══ Material supplied
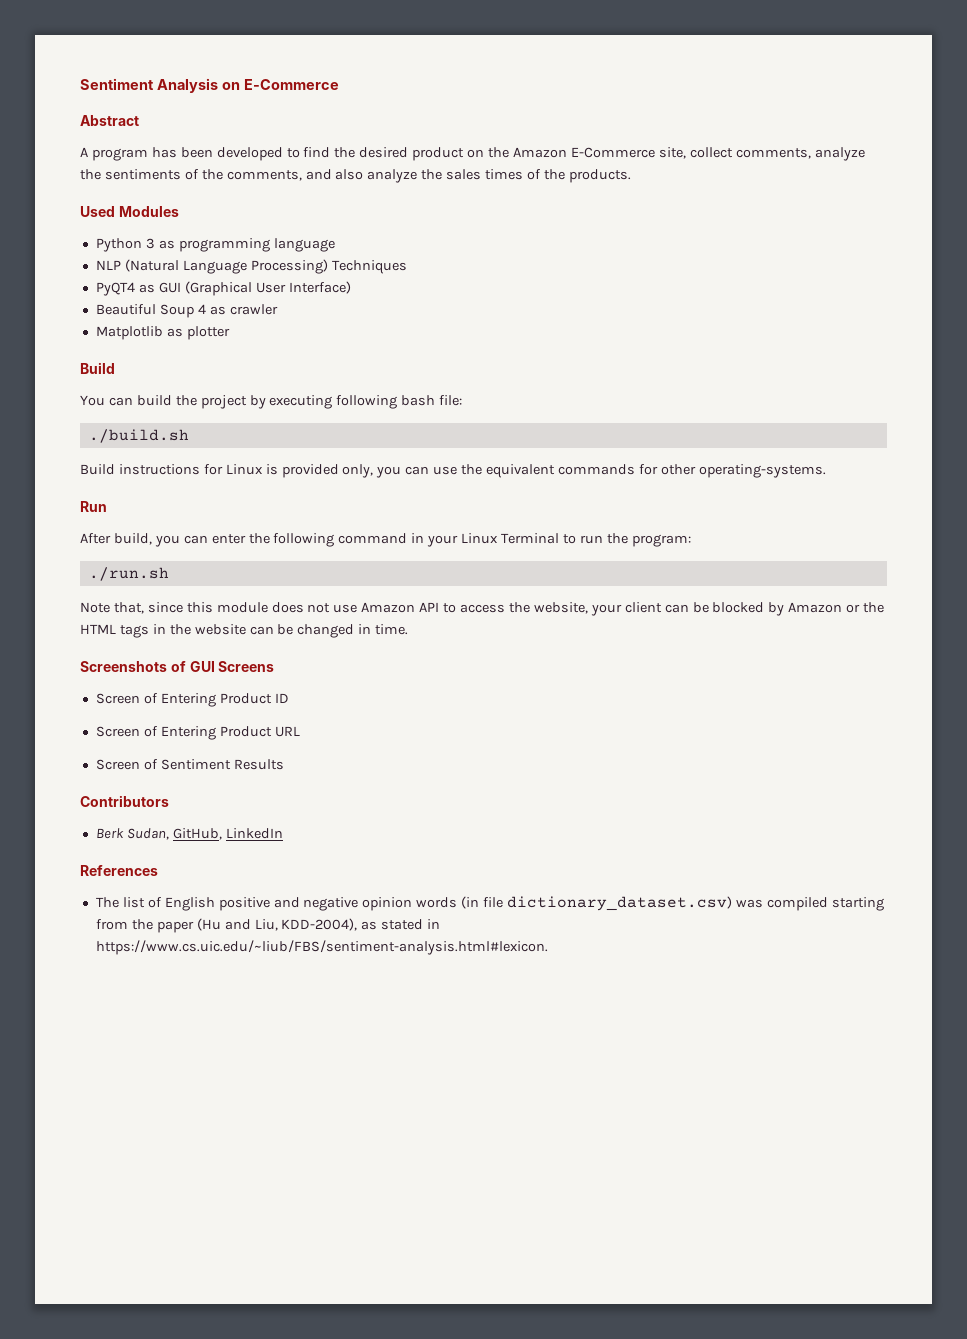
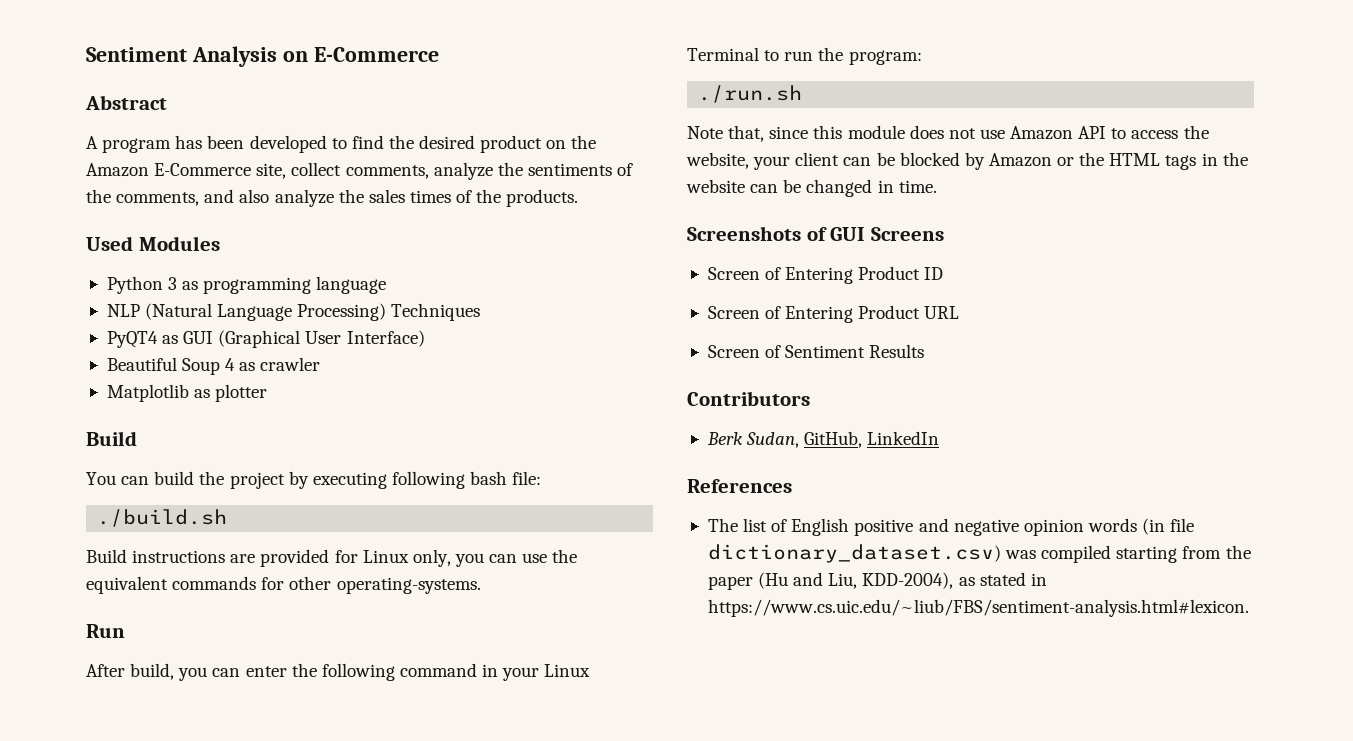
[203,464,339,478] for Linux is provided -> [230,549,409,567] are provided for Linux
════
══ Material supplied
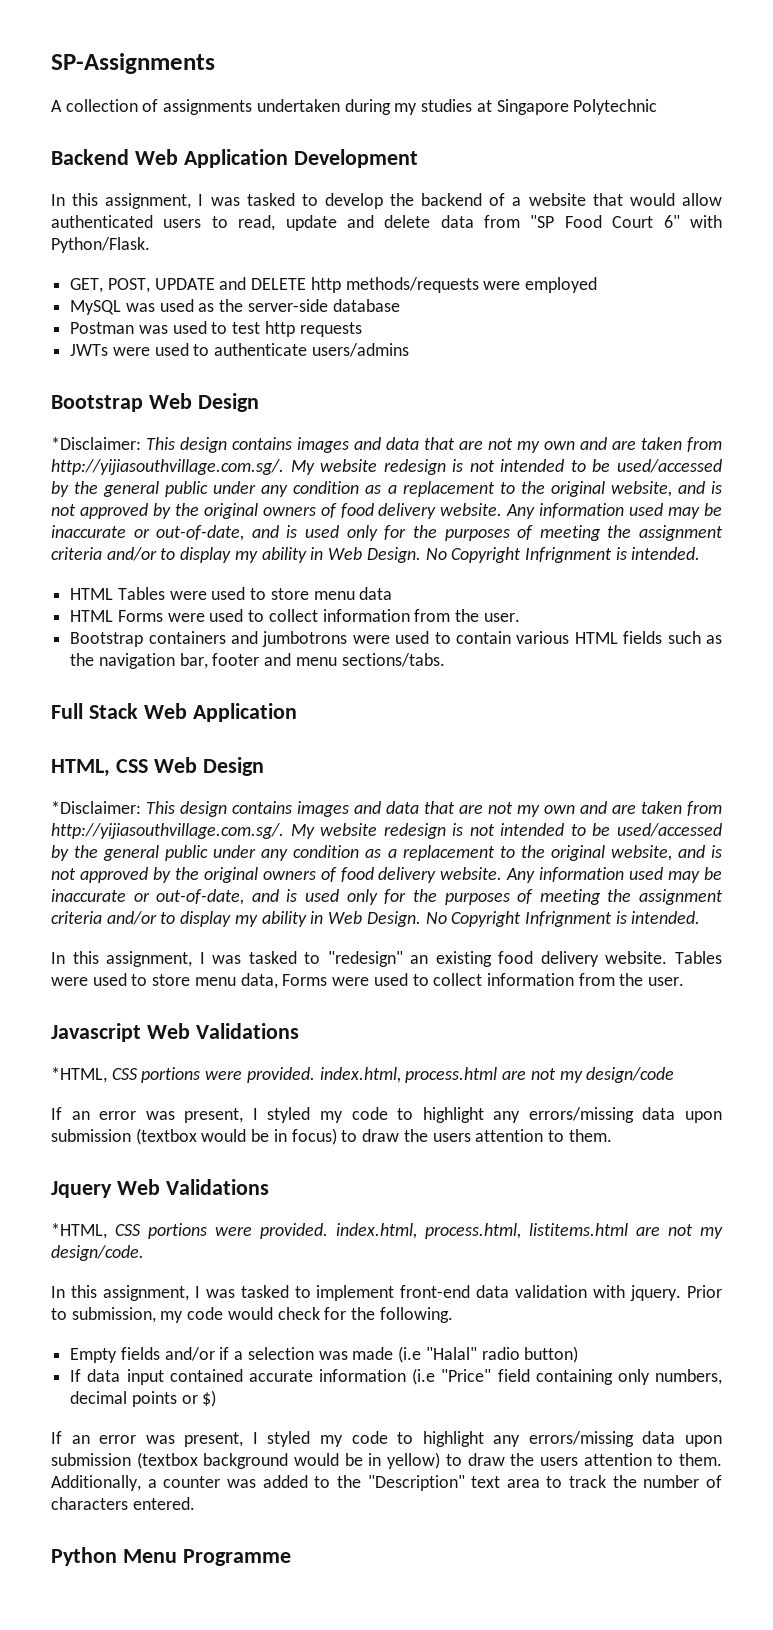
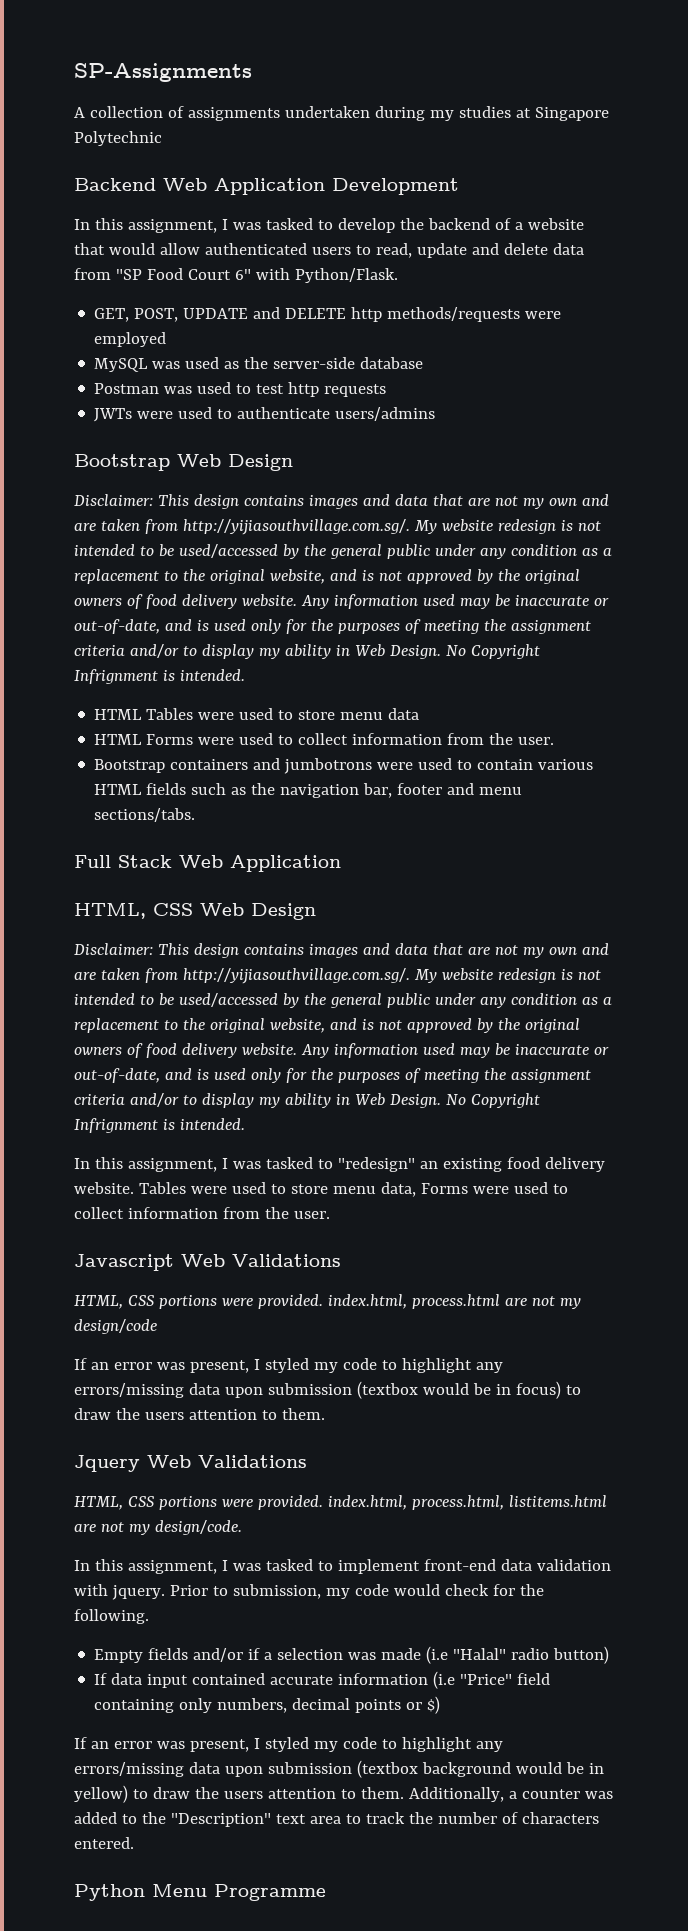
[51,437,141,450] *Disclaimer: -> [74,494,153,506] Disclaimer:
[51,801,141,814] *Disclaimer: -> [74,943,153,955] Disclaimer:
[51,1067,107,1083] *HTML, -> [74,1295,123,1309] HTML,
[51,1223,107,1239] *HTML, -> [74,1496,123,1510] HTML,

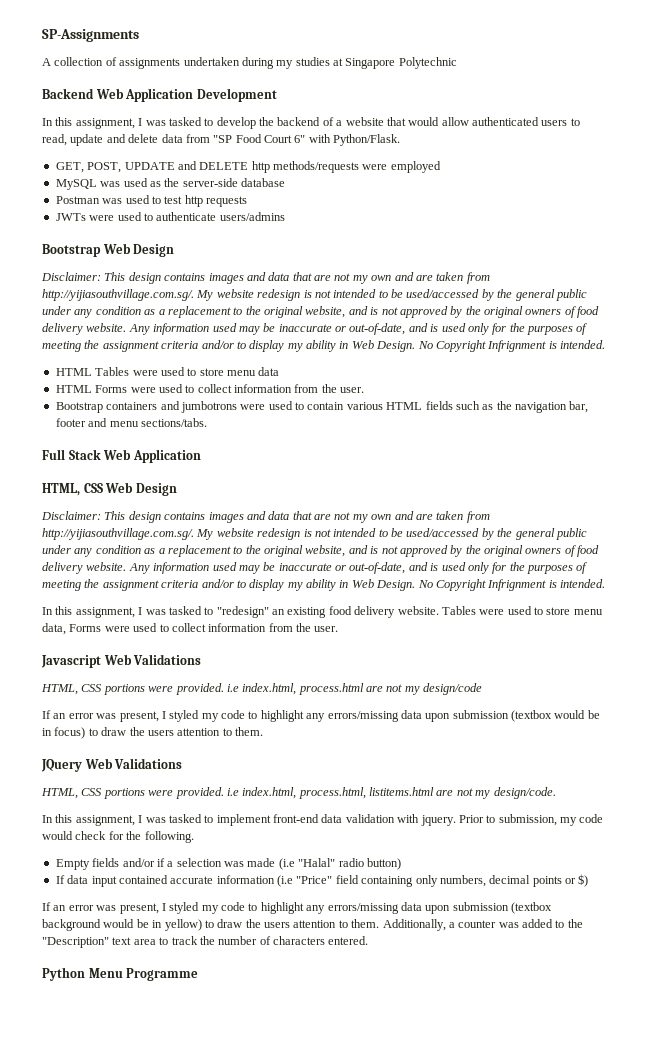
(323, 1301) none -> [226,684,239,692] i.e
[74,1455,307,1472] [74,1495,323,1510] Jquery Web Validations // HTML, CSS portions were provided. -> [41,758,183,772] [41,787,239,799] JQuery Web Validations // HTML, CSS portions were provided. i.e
════
- **Aim of the exercise**: The word to find is "HTML". Copy every line of the records that holds it.

- **Result of this exercise**:
[51,1067,107,1083] *HTML, -> [74,1295,123,1309] HTML,
[51,1223,107,1239] *HTML, -> [74,1496,123,1510] HTML,
[74,1455,307,1472] [74,1495,323,1510] Jquery Web Validations // HTML, CSS portions were provided. -> [41,758,183,772] [41,787,239,799] JQuery Web Validations // HTML, CSS portions were provided. i.e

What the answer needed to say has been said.